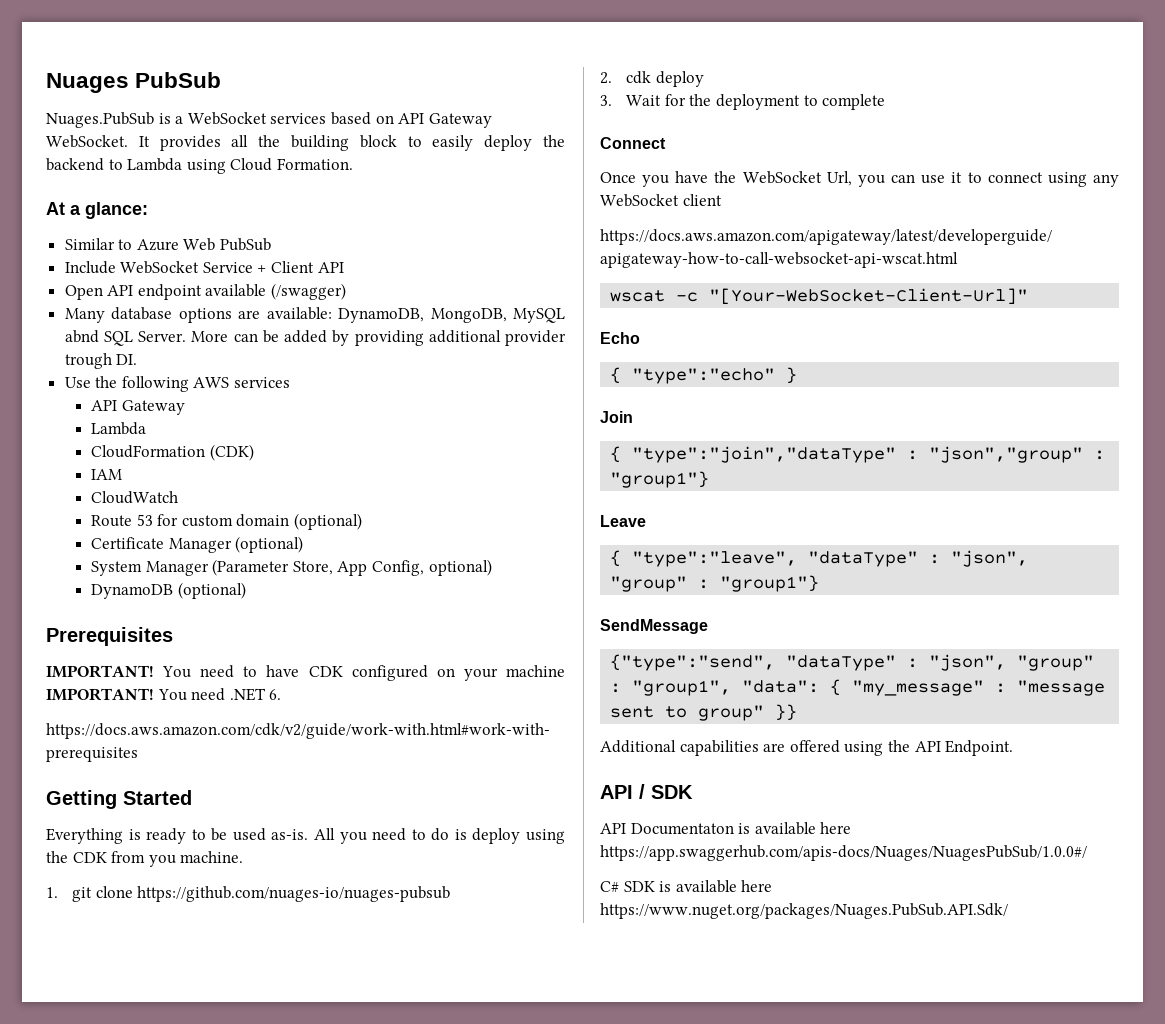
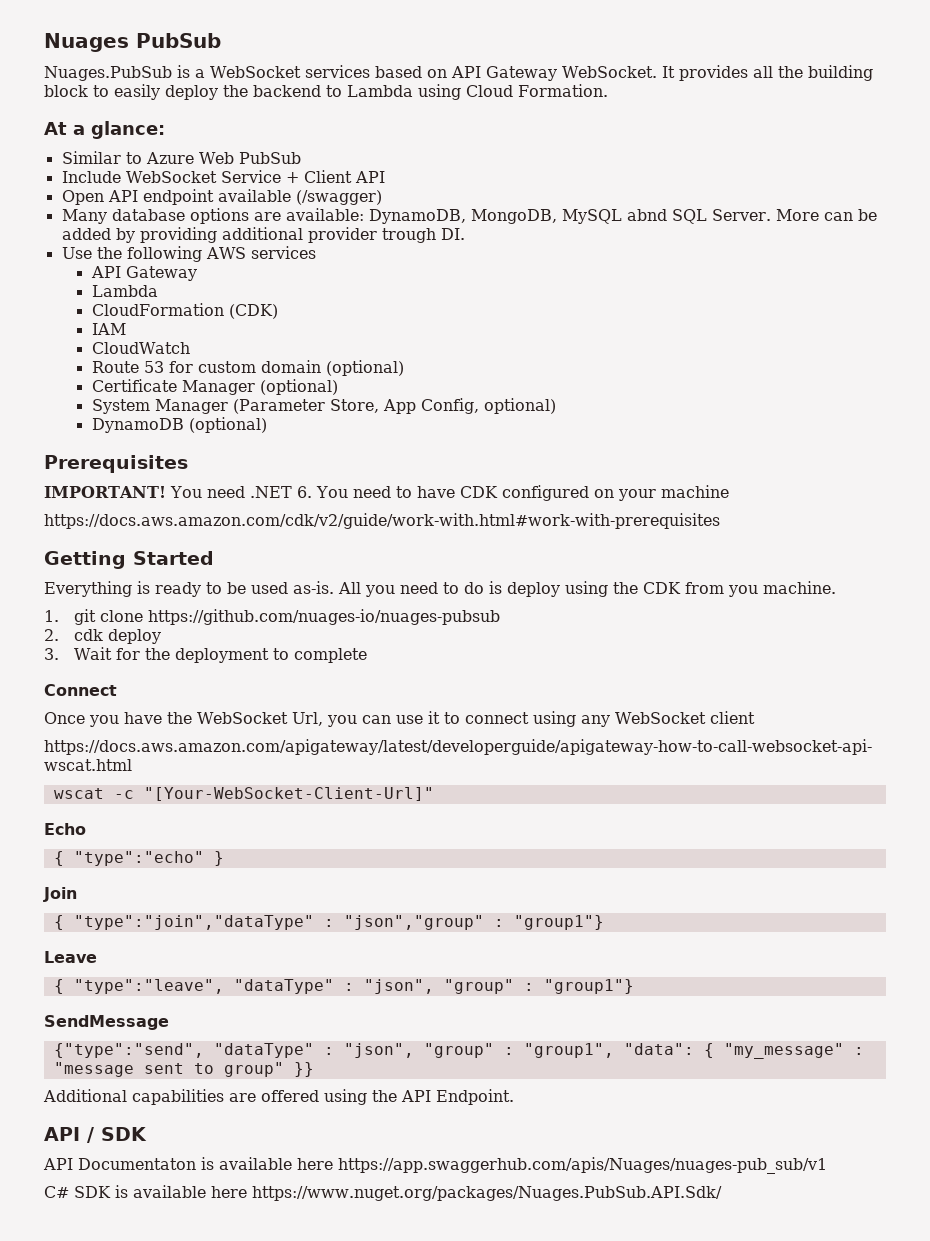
(235, 671) none -> [249,486,391,498] .NET 6. You need
[46,688,282,701] IMPORTANT! You need .NET 6. -> (729, 491) none
[600,845,1087,861] https://app.swaggerhub.com/apis-docs/Nuages/NuagesPubSub/1.0.0#/ -> [338,1157,827,1174] https://app.swaggerhub.com/apis/Nuages/nuages-pub_sub/v1

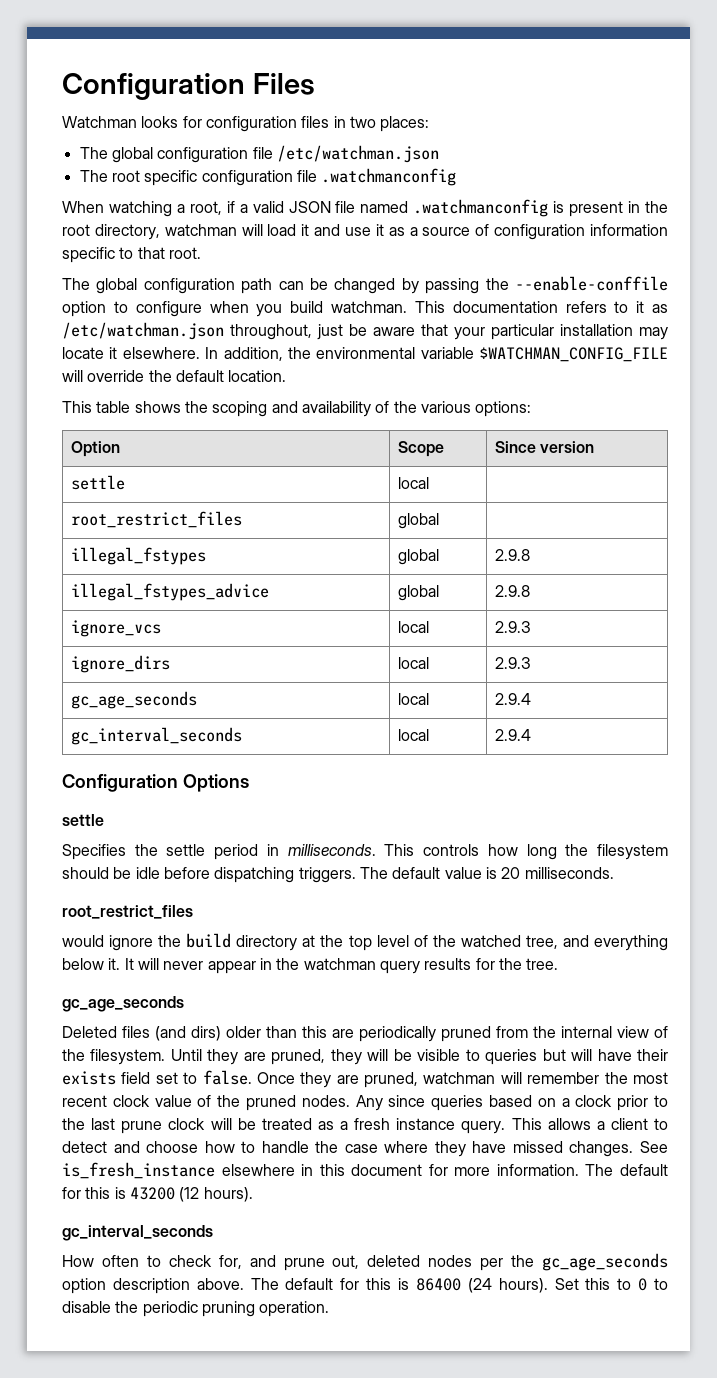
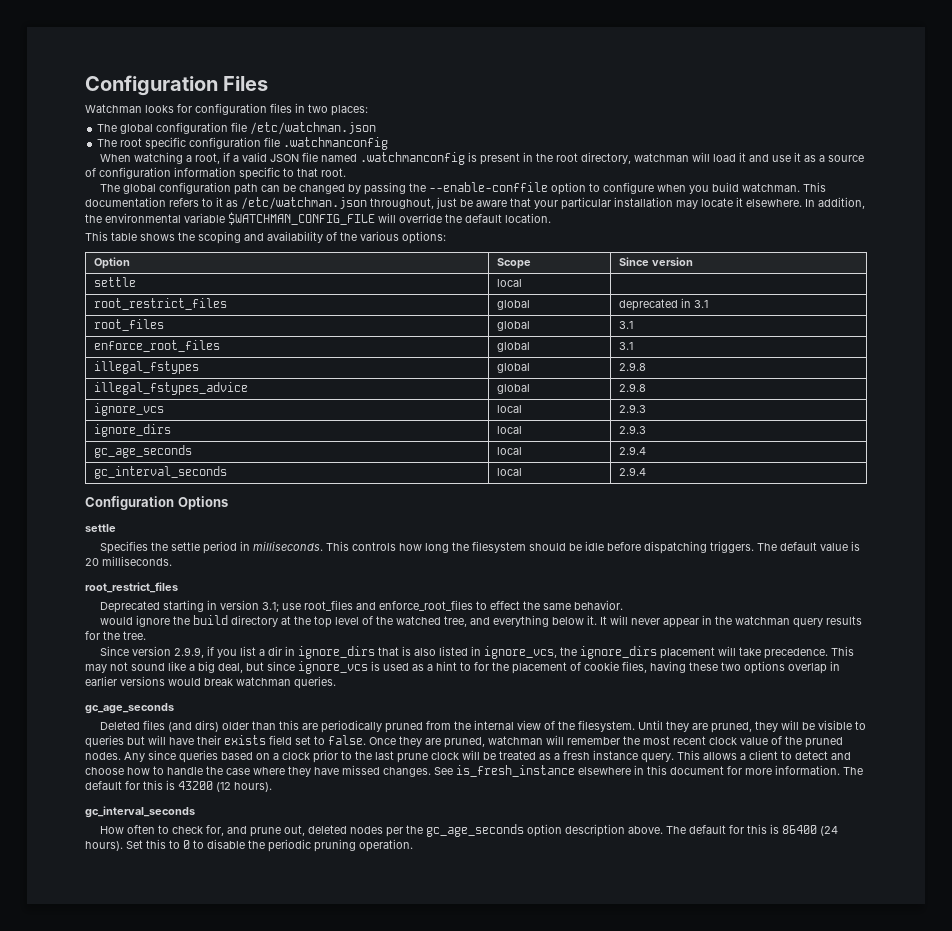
(439, 521) none -> [618,298,708,311] [93,319,164,331] [496,321,530,331] [618,321,633,329] [93,340,220,352] [496,342,530,352] [618,342,633,350] deprecated in 3.1 // root_files | global | 3.1 // enforce_root_files | global | 3.1
(193, 912) none -> [100,600,624,613] // Deprecated starting in version 3.1; use root_files and enforce_root_files to effect the same behavior.
(559, 964) none -> [100,646,855,659] [85,661,840,674] [85,676,336,689] // Since version 2.9.9, if you list a dir in ignore_dirs that is also listed in ignore_vcs, the ignore_dirs placement will take precedence. This may not sound like a big deal, but since ignore_vcs is used as a hint to for the placement of cookie files, having these two options overlap in earlier versions would break watchman queries.

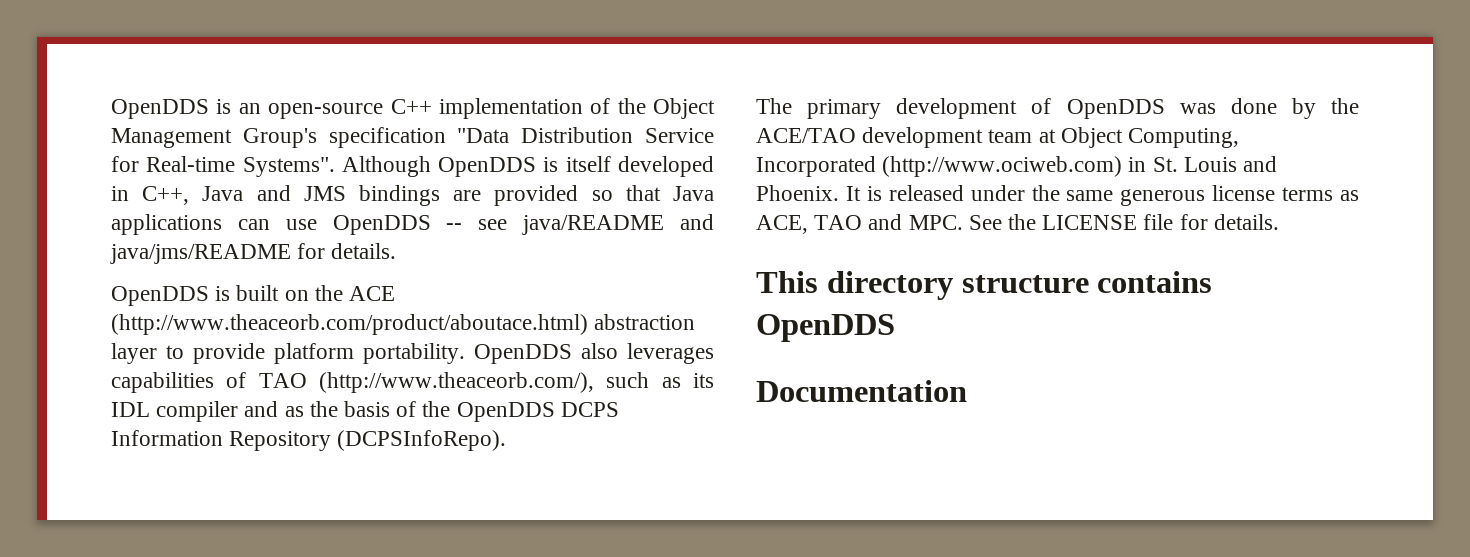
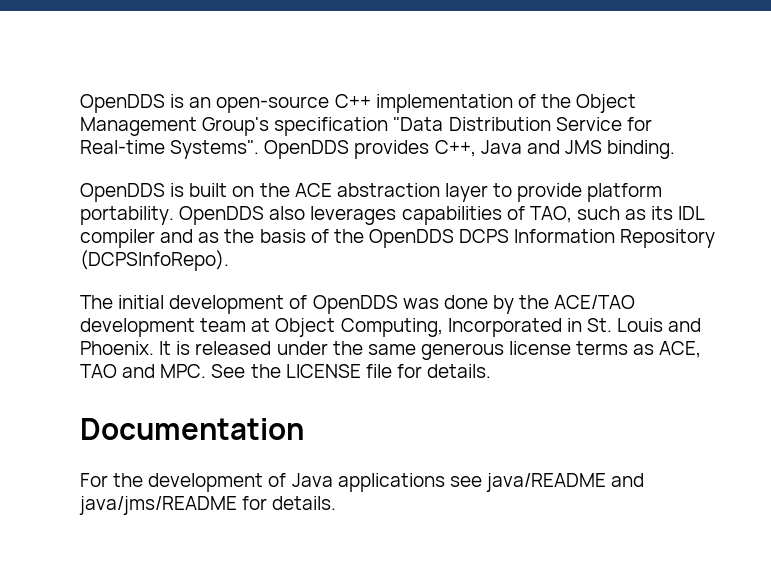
[341,156,714,177] [111,185,714,206] [111,214,714,235] [110,243,397,264] Although OpenDDS is itself developed in C++, Java and JMS bindings are provided so that Java applications can use OpenDDS -- see java/README and java/jms/README for details. -> [264,140,676,159] OpenDDS provides C++, Java and JMS binding.
[111,314,588,335] (http://www.theaceorb.com/product/aboutace.html) -> (332, 190) none
[258,372,594,393] TAO (http://www.theaceorb.com/), -> [529,206,572,223] TAO,
[807,99,882,119] primary -> [118,295,165,309] initial
[882,156,1123,177] (http://www.ociweb.com) -> (562, 327) none
[756,271,1213,300] [756,314,895,342] [756,380,967,402] This directory structure contains OpenDDS // Documentation -> [80,418,304,440] [80,473,645,492] [79,496,337,515] Documentation // For the development of Java applications see java/README and java/jms/README for details.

▶ [EXERCISE DESCRIPTION]
Please copy out each line in the entries that mentions the string "Java".

▶ [RESULT BELOW]
[341,156,714,177] [111,185,714,206] [111,214,714,235] [110,243,397,264] Although OpenDDS is itself developed in C++, Java and JMS bindings are provided so that Java applications can use OpenDDS -- see java/README and java/jms/README for details. -> [264,140,676,159] OpenDDS provides C++, Java and JMS binding.
[756,271,1213,300] [756,314,895,342] [756,380,967,402] This directory structure contains OpenDDS // Documentation -> [80,418,304,440] [80,473,645,492] [79,496,337,515] Documentation // For the development of Java applications see java/README and java/jms/README for details.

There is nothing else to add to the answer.